New and exciting backup errors

andrewreid

Running c0d58 from source.

I can't work out what suddenly happened, because I haven't changed anything that I can think of.

All of a sudden, some delta backups are failing. Seems to be to do with timestamp formats, and the VHD cleaning process, with two of my seven VMs failing to backup to the S3 remote (Backblaze). In the GUI, the errors look like:

Expected values to be strictly equal: + actual - expected + 4294960416 - 4294959235 ^
Clean VM directory, missing or broken alias target, some metadata VHDs are missing
Invalid RFC-7231 date-time value

Here's the error log if it helps: https://gist.github.com/andrewreid/4a8e7ac8da8d7f381884d4732a03d94f

Any ideas what I've done, or what might be happening?

Cheers,

Andrew

olivierlambert

Hi,

The reflex should be to go on latest commit on master and see what's going on from there

andrewreid

@olivierlambert Ta – you're right, I should have checked that before posting, but the issue persists on 667d0. Slightly different words but the same smell:

https://gist.github.com/andrewreid/cf4f7299b2ae7e52c61e31471675740f

Is this the best spot to discuss this, or is a Github issue the better forum?

olivierlambert

Let's start to investigate here

Invoking @florent

florent

@andrewreid hi andrew, I think it's good to discuss of it here.

We added a lot of information in the clean phase to ensure we do not miss the information causing full vhd backups when delta may have seem ok

means a merge have been interrupted and could not be restarted safely
an alias ( a link ) to a vhd is missing

theses errors points to a ( or some ) interrupted backup and XO detecting it and recover : removing the broken files and probably making full backup after

is interesting since its' in the aws sdk, I will try to find where does it come from. Also you reproduced it from master. Do you use a specific configuration of your bucket ( like object locking ) ?

andrewreid

@florent Thank you for your reply!

No, bog standard configuration with no object locking changes. This bucket has been receiving backups for months without fault, and no configuration has changed.
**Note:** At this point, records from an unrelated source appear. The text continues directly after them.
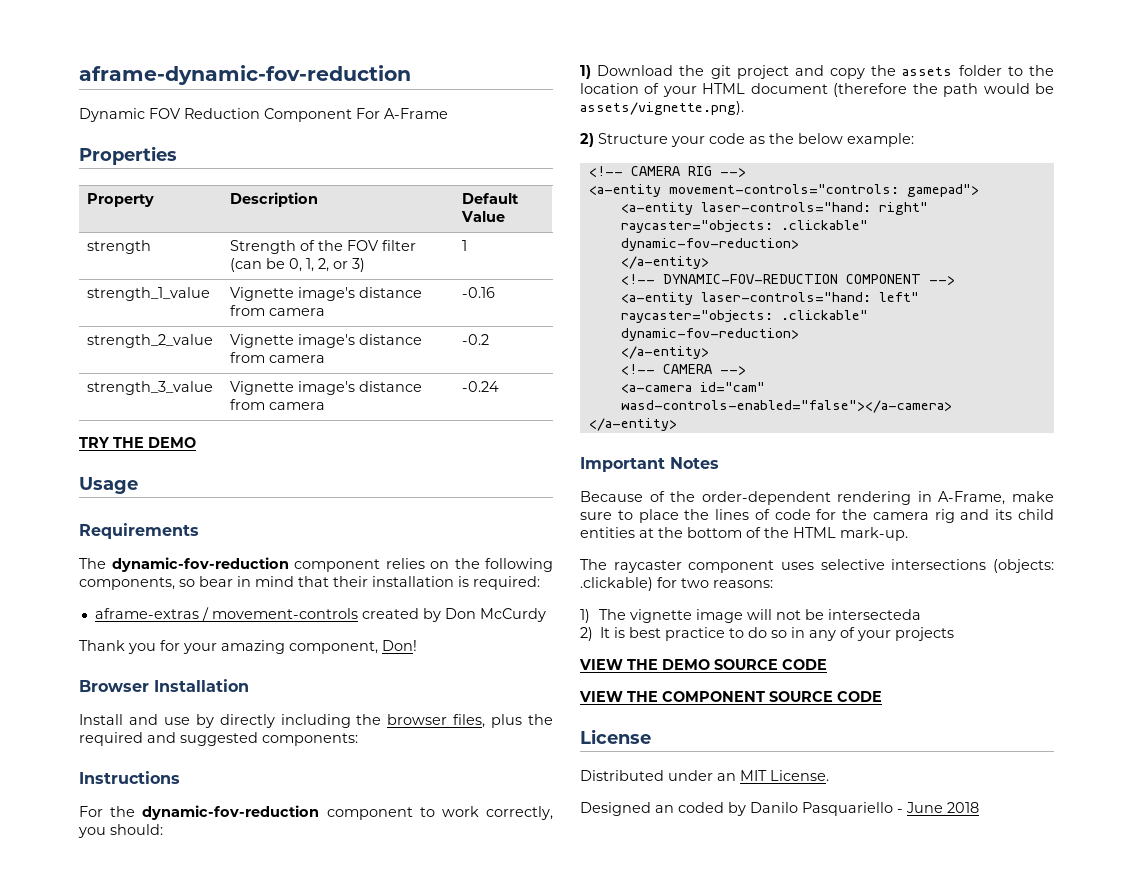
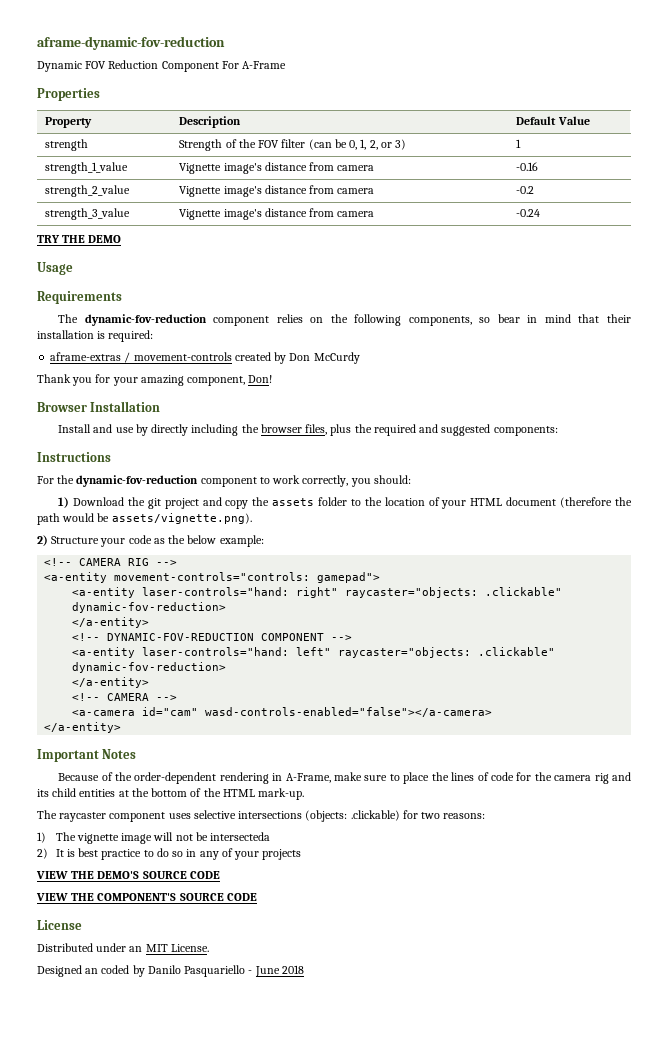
- VIEW THE DEMO SOURCE CODE
+ VIEW THE DEMO'S SOURCE CODE
- VIEW THE COMPONENT SOURCE CODE
+ VIEW THE COMPONENT'S SOURCE CODE

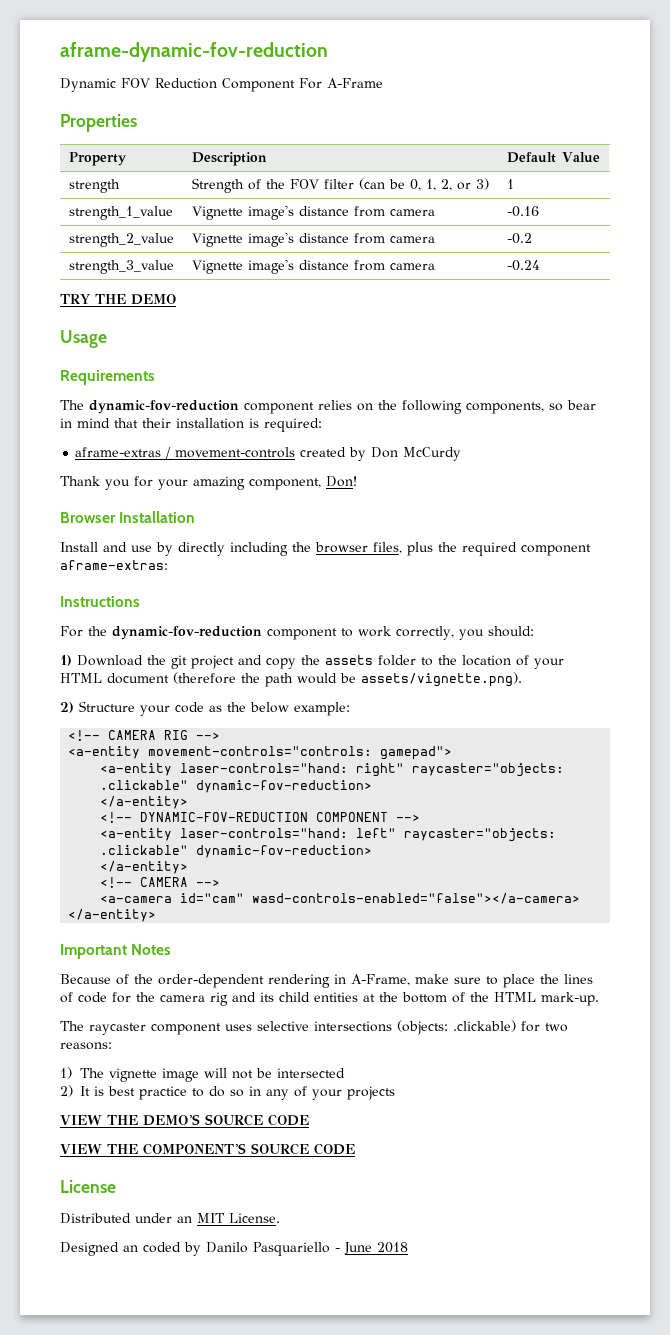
- Install and use by directly including the browser files, plus the required and suggested components:
+ Install and use by directly including the browser files, plus the required component aframe-extras:
- 1) The vignette image will not be intersecteda
+ 1) The vignette image will not be intersected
The other remote is an NFS share and that’s working perfectly well.

Is your hypothesis that the S3 backup has become corrupt? Thus, would the solution be to simply abandon these backups and create new ones?

— Andrew

Andrew

@andrewreid Not that this helps with your error, but my nightly S3 delta backups to Wasabi have been working just fine. I'm using XO source and keep mostly up to date with master.

S3 and NFS are different backup formats so NFS working does not mean S3 will work.

Sometimes Wasabi causes failures but not recently and not that last more than a few VMs in one night. The next backup run (manual restart or next nightly) seems to work correctly.

I force a full backup every 3 months just to make sure I have a good checkpoint in case undetected corruption creeps into the delta data. Plus I have replication and other backups.

I did have a problem once (not exactly yours) with a VM and just deleted the S3 backup data which forced a full backup again. Sucks because you don't have the weeks of deltas anymore.

Error #3 (date-time) is strange. May be a backblaze issue.

You could create a new S3 remote to backblaze (new bucket or directory) and test one failing VM backup to the new remote and see if it works (and works again for delta). You could set the retention low to test merge too. I have a setup like this with a local MinIO server for S3 testing and local backups.